Google HR Boss Says 58% Of Resumés Get Trashed Because Of One Spelling Mistake

168955497Justin Sullivan/Getty ImagesNot even Google Glass can help you spot this mistake.

Google HR boss Laszlo Bock likes to cite a startling figure: 58% of resumés have typos.

“Typos are deadly because employers interpret them as a lack of detail-orientation, as a failure to care about quality,” he says.

For Google — a company that sees 50,000 resumés a week — the typo is one of five resumé mistakes that will immediately land yours in the “no” pile.

Yet the mistake doesn’t stem from laziness, Bock says, but obsessiveness.

“People who tweak their resumés the most carefully can be especially vulnerable to this kind of error,” he says, “because they often result from going back again and again to fine tune your resumé just one last time.”

According to cognitive science, our vulnerability to typos comes thanks to the way our brains store information.

University of Sheffield psychologist Tom Stafford explained how it happens to Wired:

“When you’re writing, you’re trying to convey meaning. It’s a very high level task,” [Stafford] said.

As with all high level tasks, your brain generalizes simple, component parts (like turning letters into words and words into sentences) so it can focus on more complex tasks (like combining sentences into complex ideas).

“We don’t catch every detail, we’re not like computers or NSA databases,” said Stafford. “Rather, we take in sensory information and combine it with what we expect, and we extract meaning.”

This shortcutting is part of a cognitive process called generalization, one of your mind’s tricks for sorting through data.

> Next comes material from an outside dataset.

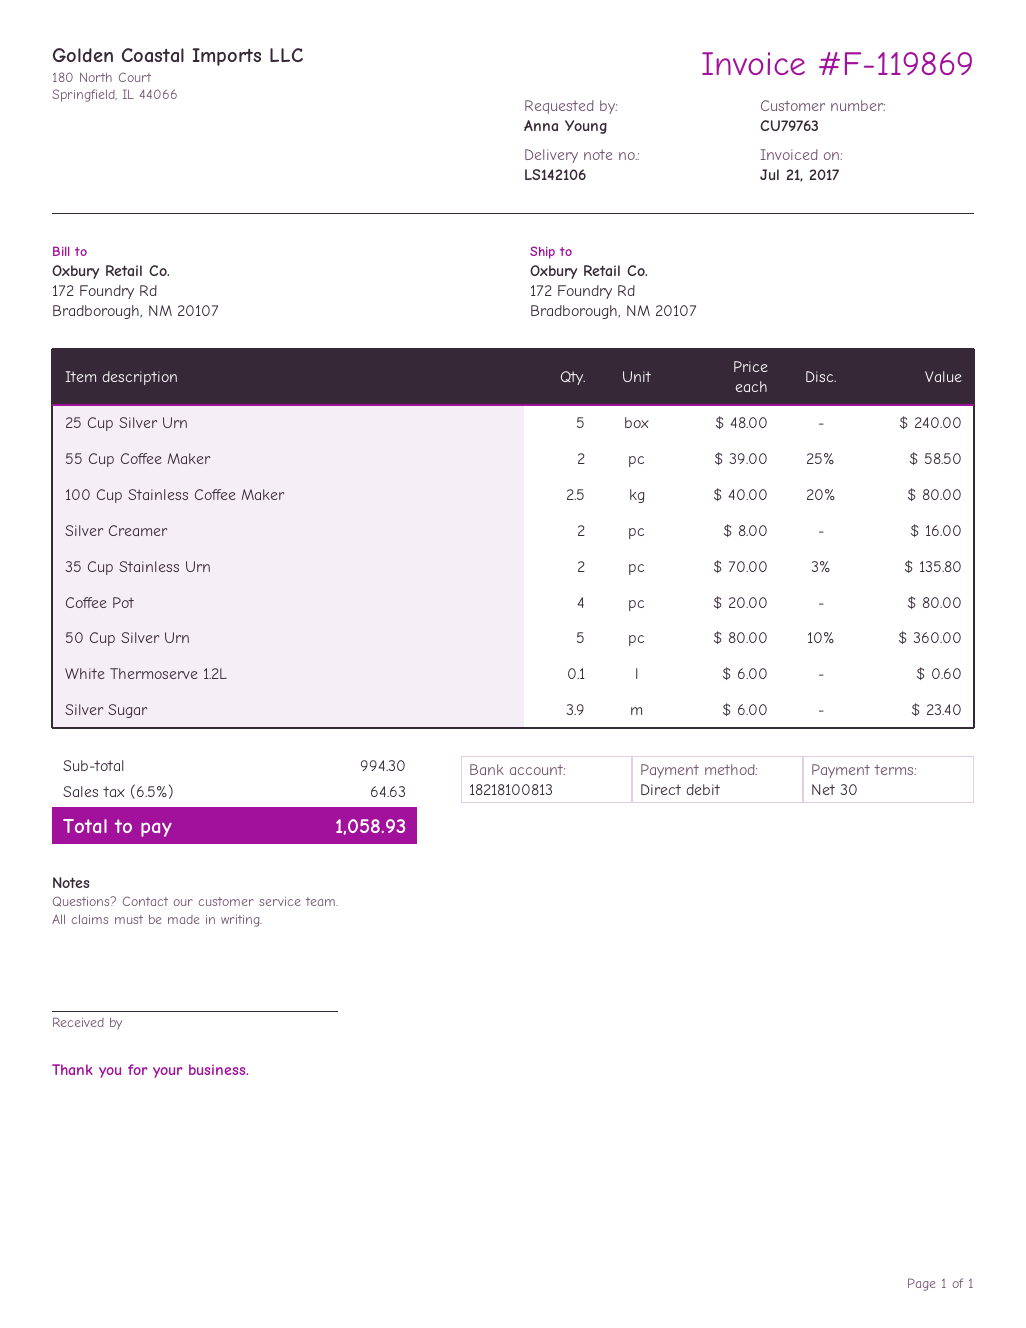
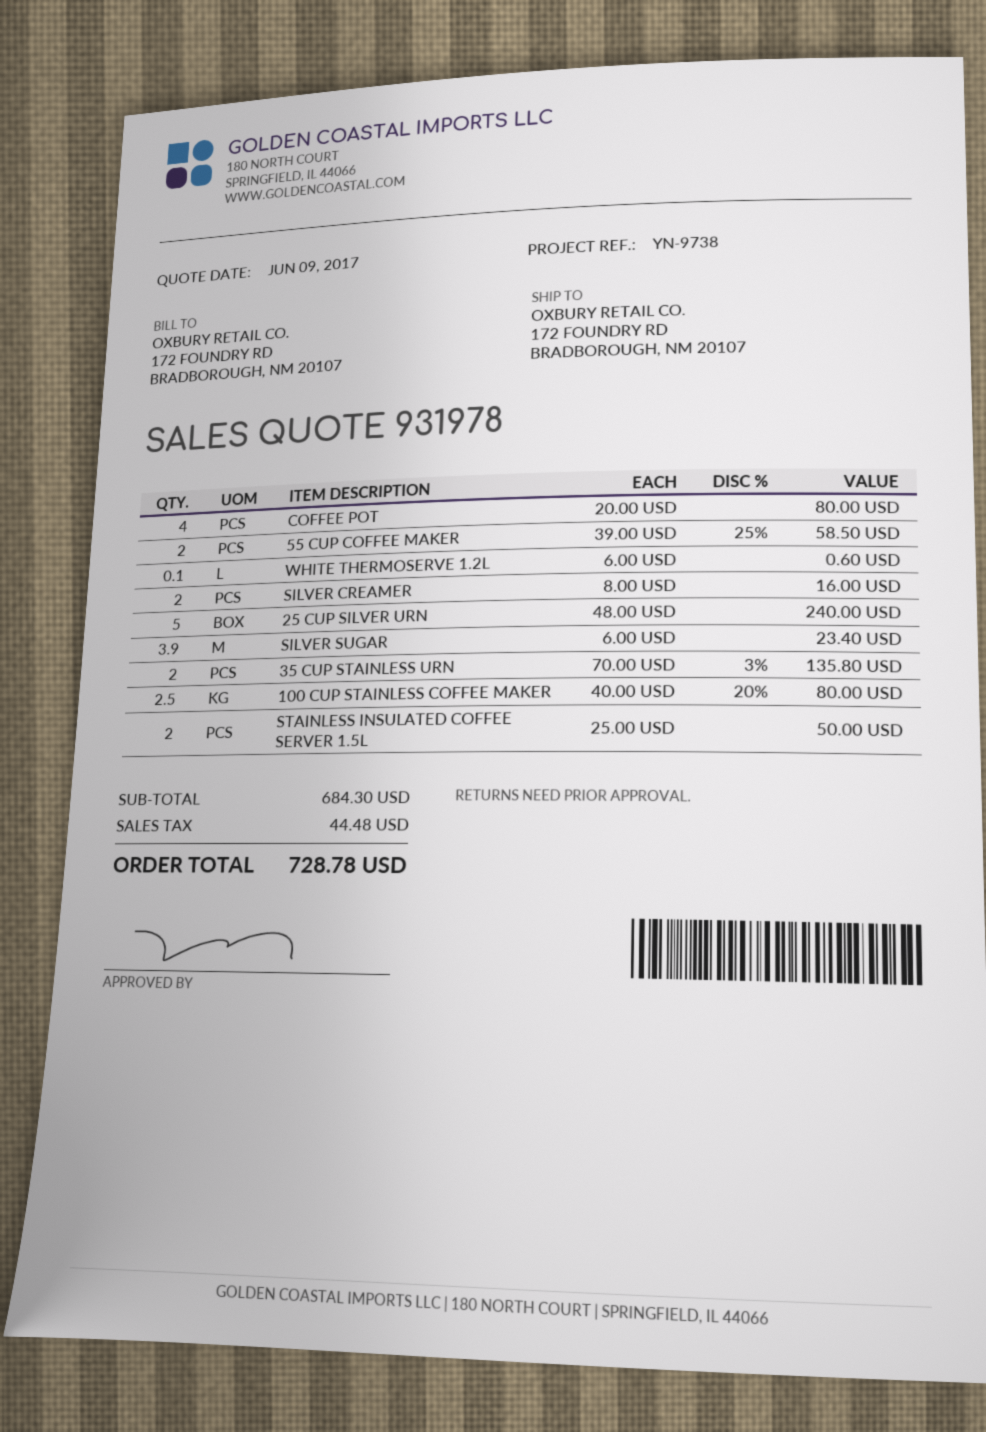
50 Cup Silver Urn: 5 x 80.00 - 10% = 360.00 -> none
STAINLESS INSULATED COFFEE SERVER 1.5L: none -> 2 x 25.00 = 50.00
subtotal: 994.30 -> 684.30
tax: 64.63 -> 44.48
total: 1058.93 -> 728.78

When you set out to drive to your buddy’s house but end up pulling into your parking lot at work, you’ve experienced generalization firsthand — rather than actually evaluating the path you’re taking, you cruise along on autopilot since the drive to work feel familiar and easy. And since it feels familiar and easy, your brain thinks it’s also right path, even if you end up pulling up to the wrong parking spot.

Laszlo BockGetty / Neilson BarnardGoogle’s Laszlo Bock

It’s the same case with editing text, even if a text as crucial to your career as your resumé. You’re intimately familiar with every corner of your resumé — given that you keep going back to perfect it. But that familiarity is in fact your enemy when it comes to proofreading.

To vanquish this enemy, we’re going to need some de-familiarization.

“Once you’ve learned something in a particular way,” Stafford says, “it’s hard to see the details without changing the visual form.”

Thus you have Bock’s recommendation.

“Read your resumé from bottom to top,” the HR boss says, since “reversing the normal order helps you focus on each line in isolation.”

Alternatively, you could make the text blurry — it increases reading comprehension for the same de-familiarising reasons.